Once the pictures are set aside, copy the data below exactly as it stands.

Stored data entries:
------------------------------
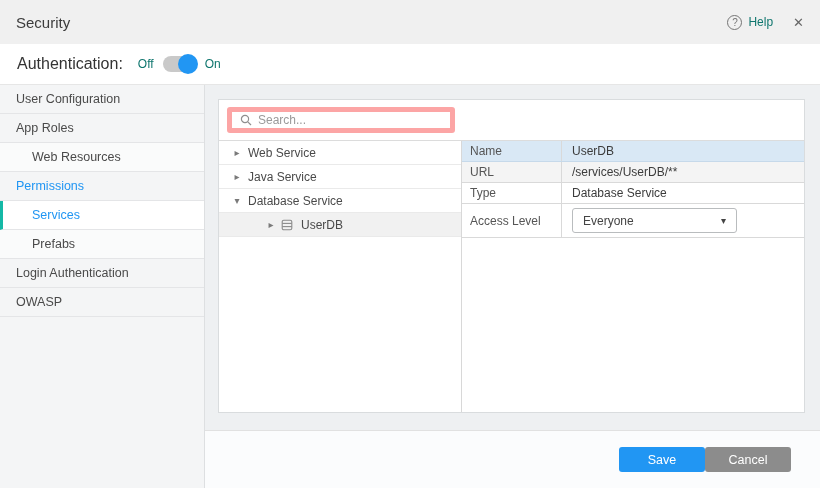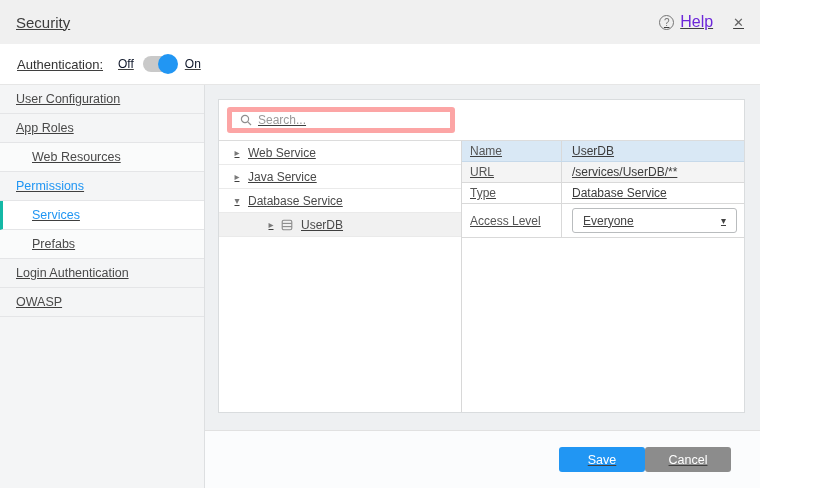"Security" .app { text-decoration: underline -> none; width: 760px -> 820px }
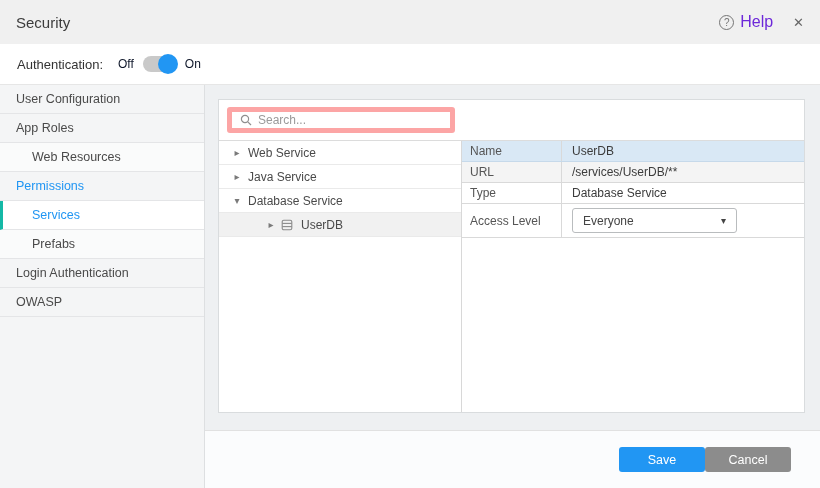"Help" .help-label { color: #6d28d9 -> #0f766e; font-size: 16px -> 12px }
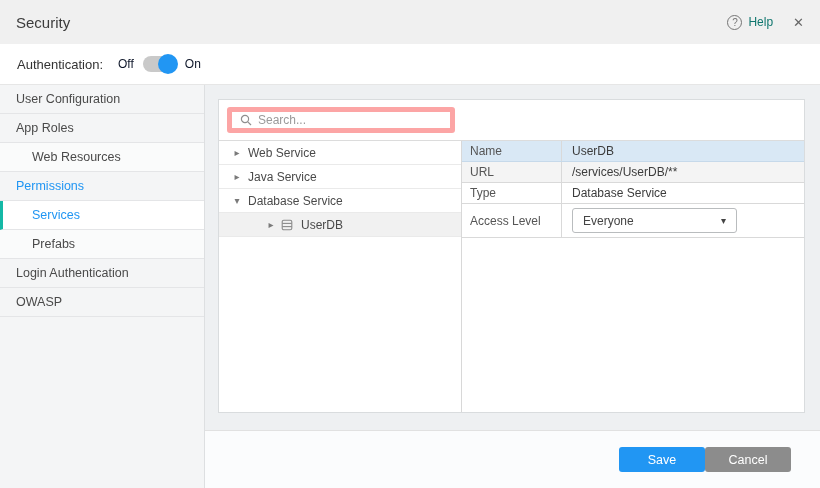"Authentication:" .auth-label { font-size: 13px -> 16px }
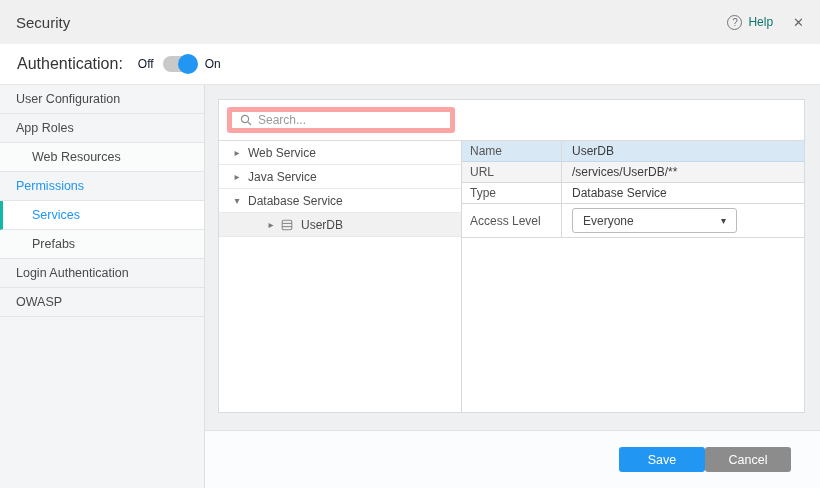"Off" .toggle-side-label { color: #0f172a -> #0f766e }
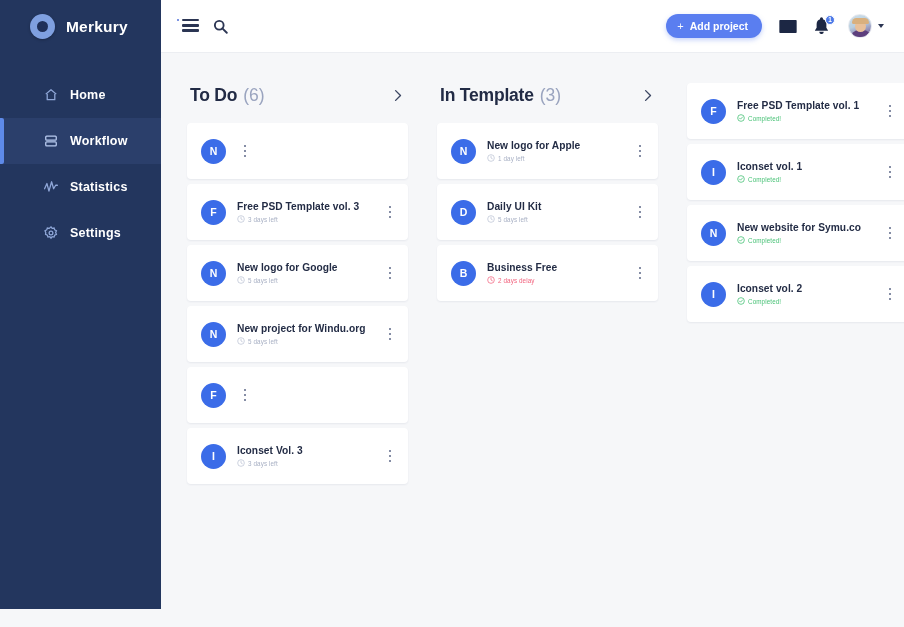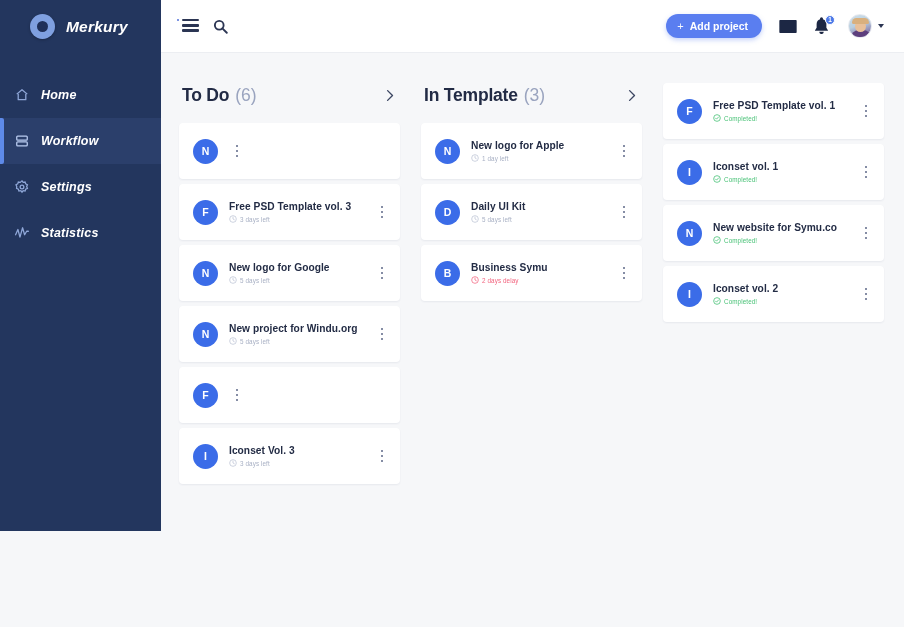"Merkury" .sidebar { font-style: italic -> none; height: 531px -> 609px }
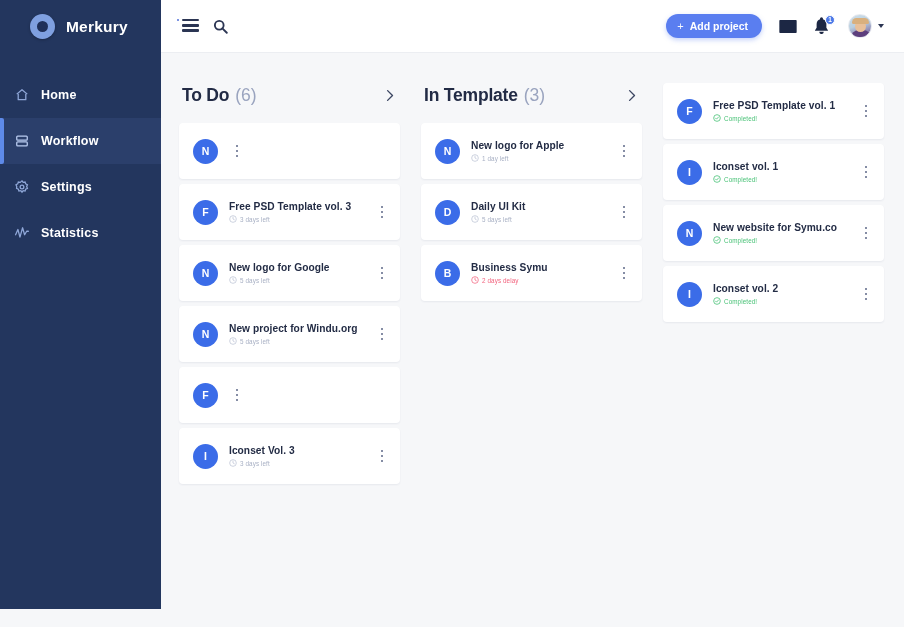"Home" .nav-item { padding-left: 15px -> 44px }
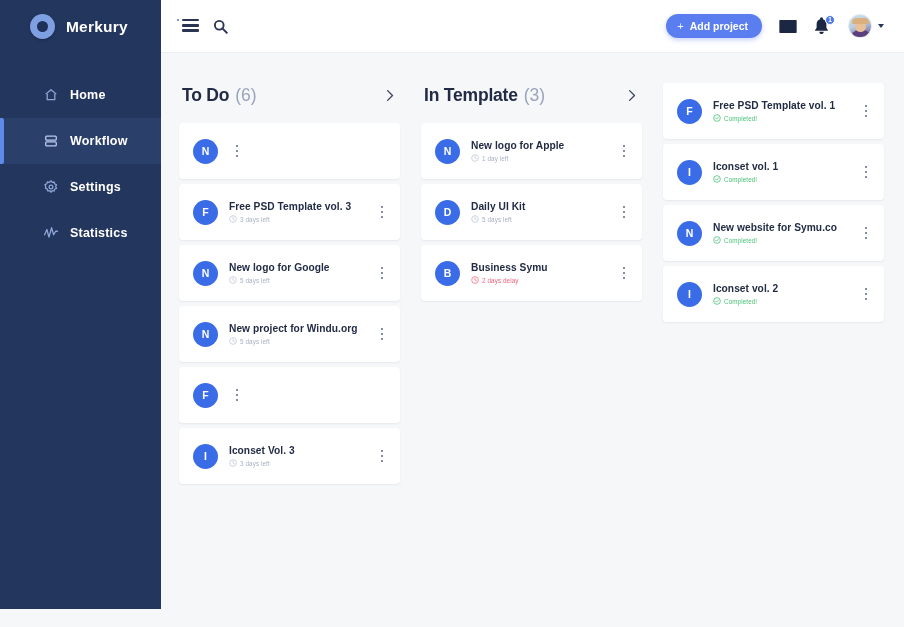"To Do" .column { margin-left: none -> 8px }
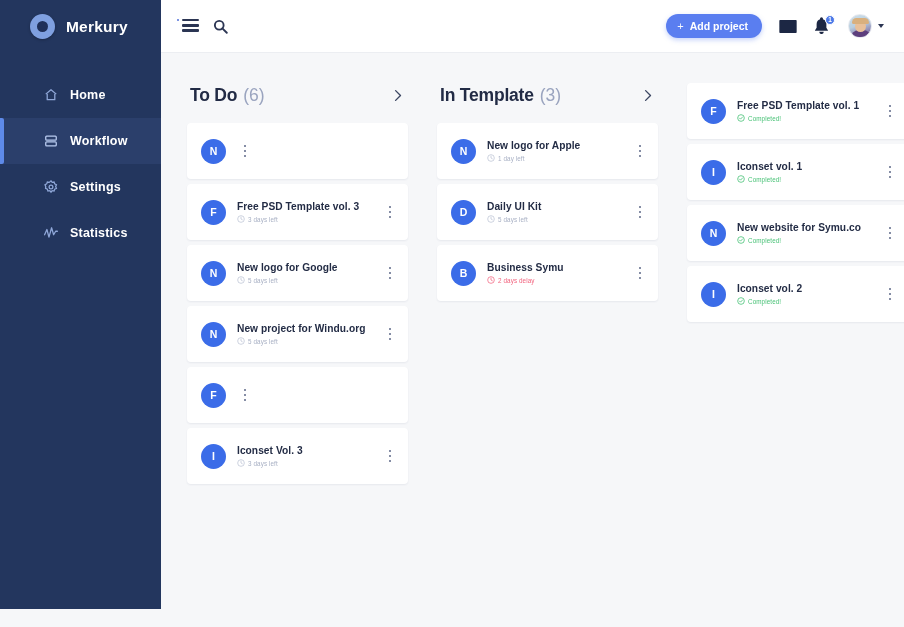"Settings" div.nav-item { order: before "Statistics" -> after "Statistics" }
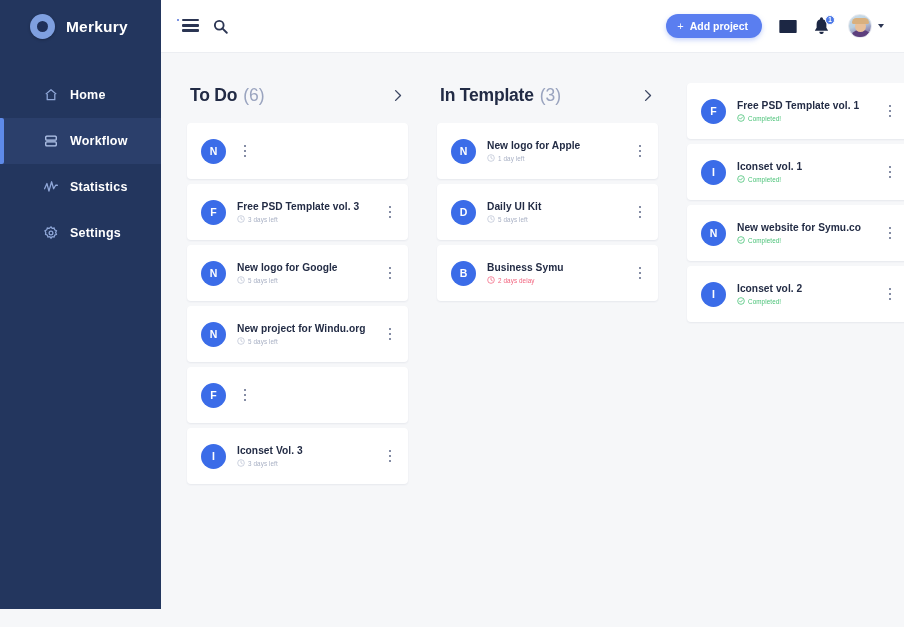"Business Symu" span.card-title { text: Symu -> Free }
------------------------------
(Solution below):
"Security" .app { text-decoration: underline -> none; width: 760px -> 820px }
"Help" .help-label { color: #6d28d9 -> #0f766e; font-size: 16px -> 12px }
"Authentication:" .auth-label { font-size: 13px -> 16px }
"Off" .toggle-side-label { color: #0f172a -> #0f766e }
"Merkury" .sidebar { font-style: italic -> none; height: 531px -> 609px }
"Home" .nav-item { padding-left: 15px -> 44px }
"To Do" .column { margin-left: none -> 8px }
"Settings" div.nav-item { order: before "Statistics" -> after "Statistics" }
"Business Symu" span.card-title { text: Symu -> Free }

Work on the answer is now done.